桜漂流記 17
夢だと思っていた。
でもこれは夢じゃない。月明かりに照らされて、僅かに見える木の枝にぶら下がったランタンに気付いた時、俺はそう確信する。驚いたが、不思議と受け入れることができた。そして理解した。それは桜の木が俺に、最初にかけた魔法のようなものだったのかもしれない。
なんだか涙がでた。やはり涙脆くなっている。しかも今度は陽太に見られた。でも構わなかった。 嬉しかった。
「全く……昔から普通の桜じゃねぇとは思ってたけど……」
そう言って下を向いて少し泣いた。嬉しくても涙が出るというのは本当だったんだな。
その後、しばらく俺達は壁に背中を預けて、座ったまま上を眺めていた。ぼんやりとランタンを見ていたのだが、ふと妙な事に気づいた。その遠く向こうから、この穴の中を照らしている満月の位置が、さっきから少しも変わっていないのだ。その事を二人に伝えようと口を開きかけた時、に座っていた村山君が勢いよく立ち上がって言った。
「あれ?」
そして怪訝そうに言葉を続ける。
「あの……この穴、こんな深さでしたっけ?」
「え?」
俺は再び上を見上げた。たしかに満月の光に浮かぶランタンがさっきよりもハッキリ見えるようになっていた。穴が浅くなっている。
「おい! お前最高だ!」
陽太が立ち上がって叫んだ。
「本当だ。あいつの体ももう見える」
そう言って嬉しそうに俺に立つように急かす。立ち上がってみると、穴の端の方に見慣れたあいつの姿が在るのが分かった。今なら3人で協力すれば一人は出られそうだ。
……いや。あいつが出ろと言っているんだ。
「ここから出ろってさ」
陽太がいつもの調子で代弁する。
「そうみたいだな」
そして、この場所から出る順番も指示してくれている。
「本当に不思議な桜ですね……」
「あのな、俺が最初に見つけたんだぜ! な、ヤス?」
陽太が自慢げに言う。
「ああ」
そして、もう一度三人であいつを見上げた。
「陽太。お前が先に出ろ。」
俺はしゃがみながら言った。
「村山君よ。身軽さしか長所のない陽太を乗せてやってくれ」
「はい。わかりました」
村山君もしゃがむ。
「わかるなよお前。他にもいいとこあるから」
「陽太さん。どうぞ」
陽太が村山君の肩に座る。
「ヤス。いけるか?」
「いつでもいいぞ」
座っている陽太に気を遣いながら、ゆっくりと立ち上がった村山君が俺の肩に座ろうとした。
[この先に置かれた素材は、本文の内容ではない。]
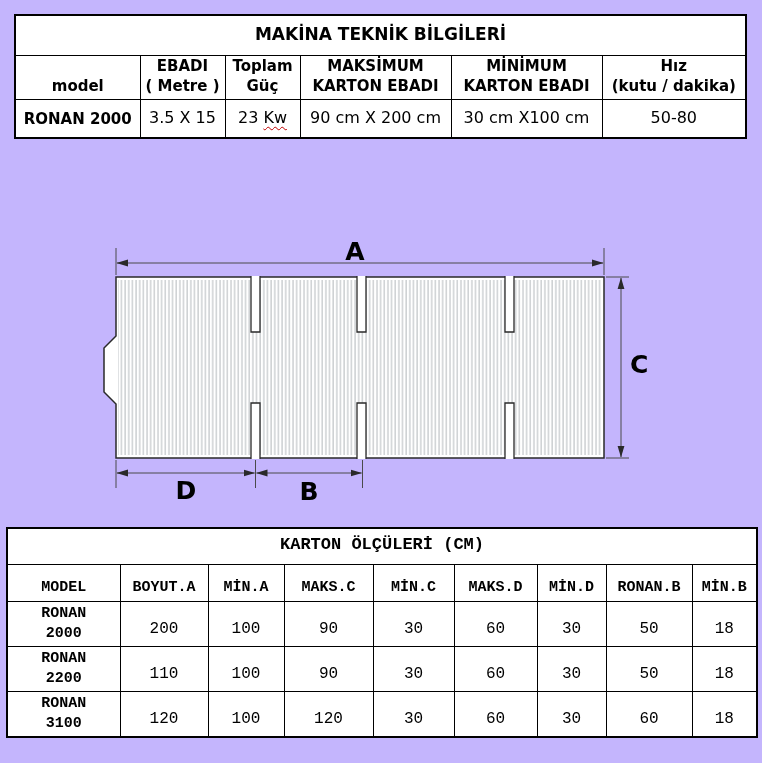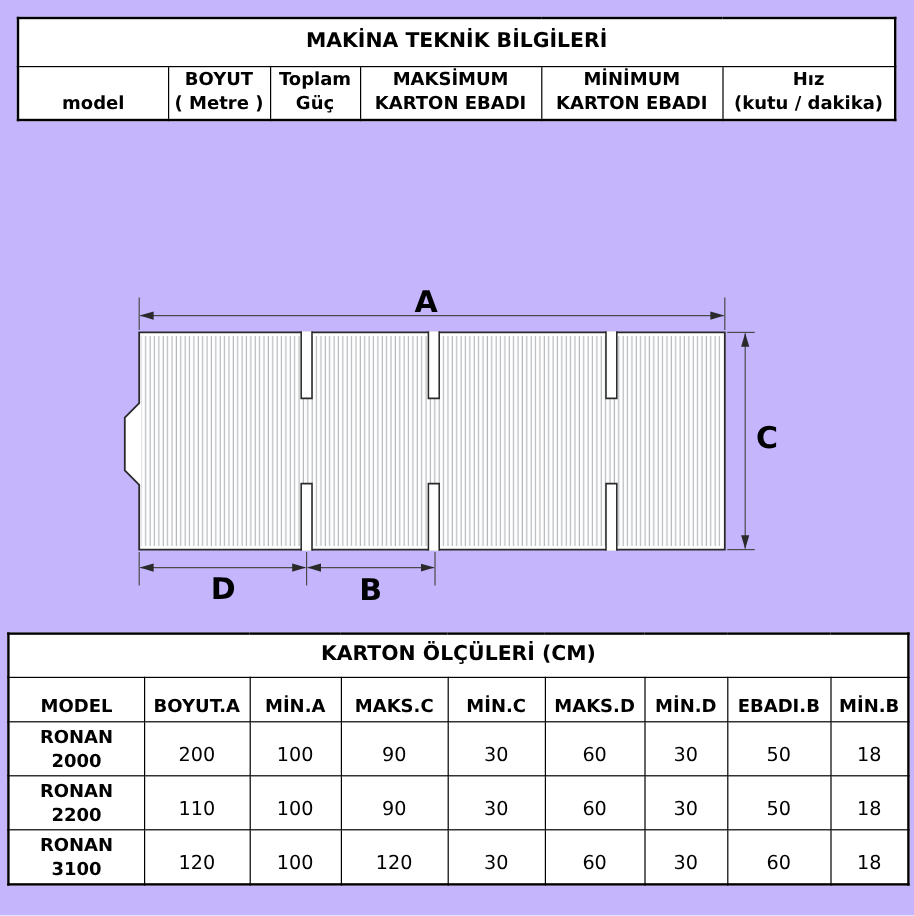--- a/index.html
+++ b/index.html
@@ -89,7 +89,7 @@
         <div>model</div>
       </td>
       <td class="hdr">
-        <div>BOYUT</div>
+        <div>EBADI</div>
         <div>( Metre )</div>
       </td>
       <td class="hdr">

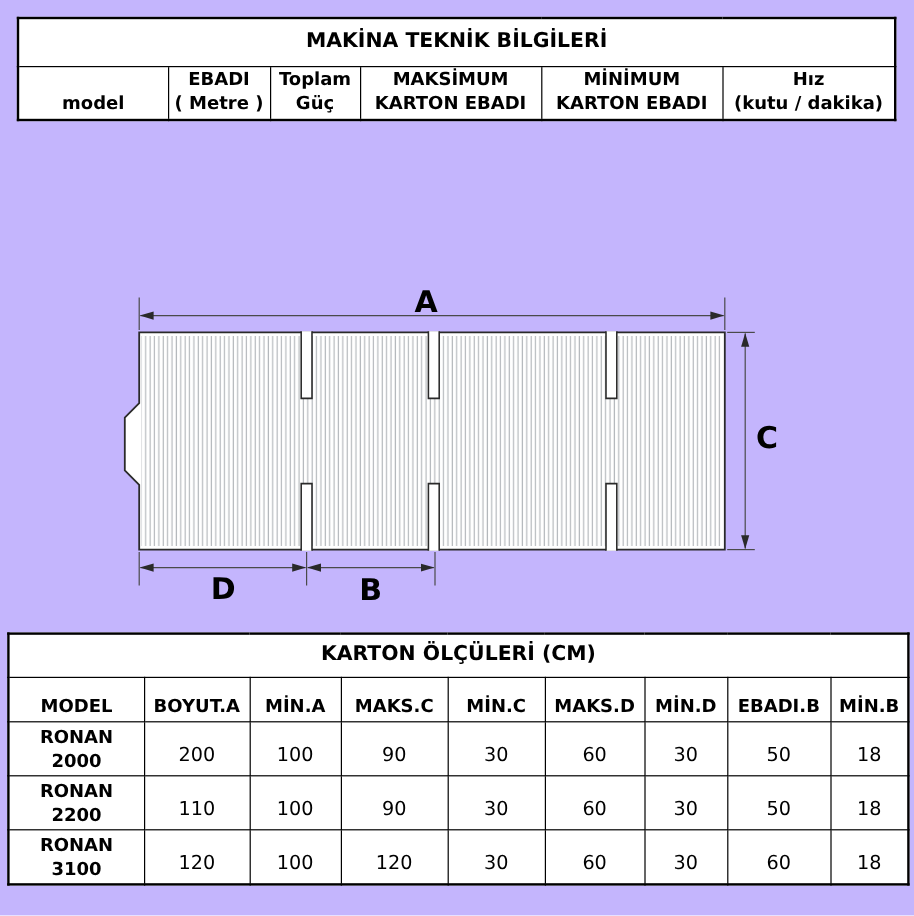--- a/index.html
+++ b/index.html
@@ -108,6 +108,14 @@
         <div>Hız</div>
         <div>(kutu / dakika)</div>
       </td>
+    </tr>
+    <tr class="trow1">
+      <td class="model-cell">RONAN 2000</td>
+      <td class="val-cell">3.5 X 15</td>
+      <td class="val-cell"><span>23</span><span class="kw">Kw</span></td>
+      <td class="val-cell">90 cm X 200 cm</td>
+      <td class="val-cell">30 cm X100 cm</td>
+      <td class="val-cell">50-80</td>
     </tr>
   </tbody>
     </table>

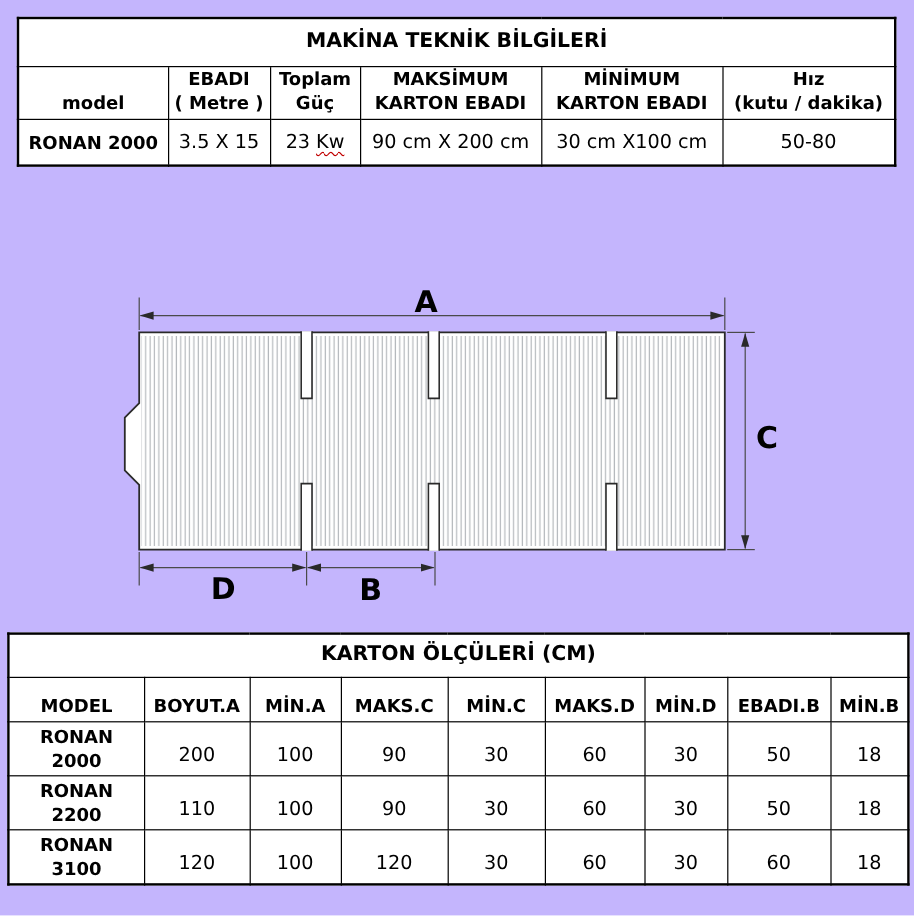--- a/index.html
+++ b/index.html
@@ -46,7 +46,7 @@
   #machine-table tr.trow2 td { height: 33px; }
   #machine-table tr.trow3 td { height: 38px; }
 
-  #karton-table { left: 6px; top: 527px; width: 750px; border: 2px solid #000; }
+  #karton-table { left: 6px; top: 527px; width: 750px; border: 2px solid #000; font-family: Liberation Mono, monospace; }
   #karton-table .model-cell { vertical-align: middle; padding: 2px 0 2px 0; }
   #karton-table .val-cell { padding-bottom: 7px; }
   #karton-table tr.krow td { height: 42px; }

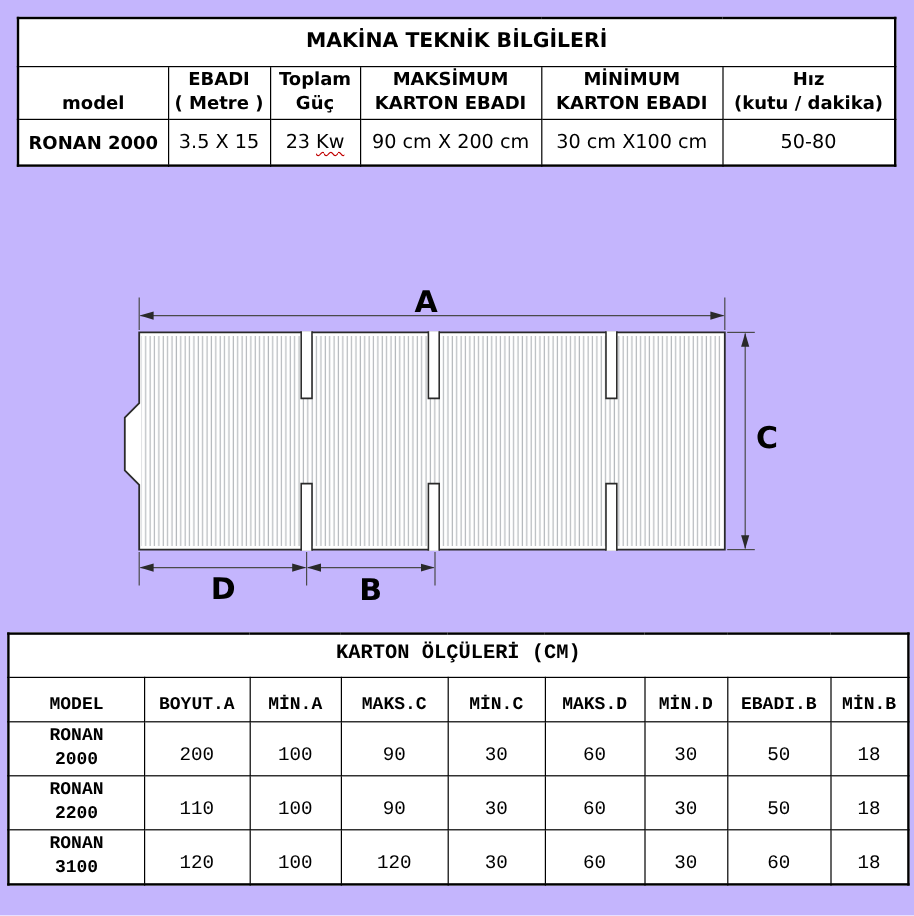--- a/index.html
+++ b/index.html
@@ -191,7 +191,7 @@
       <td class="hdr">MİN.C</td>
       <td class="hdr">MAKS.D</td>
       <td class="hdr">MİN.D</td>
-      <td class="hdr">EBADI.B</td>
+      <td class="hdr">RONAN.B</td>
       <td class="hdr">MİN.B</td>
     </tr>
     <tr class="krow krow1">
「村山君。たぶんそれじゃチビの陽太が上まで届かないと思う。」
「チビじゃねぇ!」
「……はい。分かりました」
俺の言葉の意味を察してくれたのだろう。体勢を整えた村山君は俺の肩に両足を乗せる。陽太と村山君を乗せた俺は、腹と両足に力を入れた。両手で村山君の両足を押さえる。そして、ゆっくりとゆっくりと立ち上がった。
「だめだ……あと少し足りない」
上から陽太の声がする。
「陽太さん。そのまま立ち上がれますか?」
村山君の声。
「おお……そうか……畜生。尖ったスパイク履いてくればよかったぜ」
「勘弁してください」
陽太が立ち上がろうとしているのが分かった。バランスをとるのが難しい。
「いけるっ! 行くぞ!」
「陽太!」
目の前の壁を見詰めながら叫ぶ。
「……頼んだぞ」
「よろしくお願いします! 気をつけて!」
村山君も叫んだ。
「大丈夫」
頭の上から陽太の魔法の言葉が聞こえた。根拠なんか全然ないくせに、こいつの言うこの言葉には力がある。
洋子の事は任せた。
一際大きな肩への圧力を最後に陽太の気配が消えた。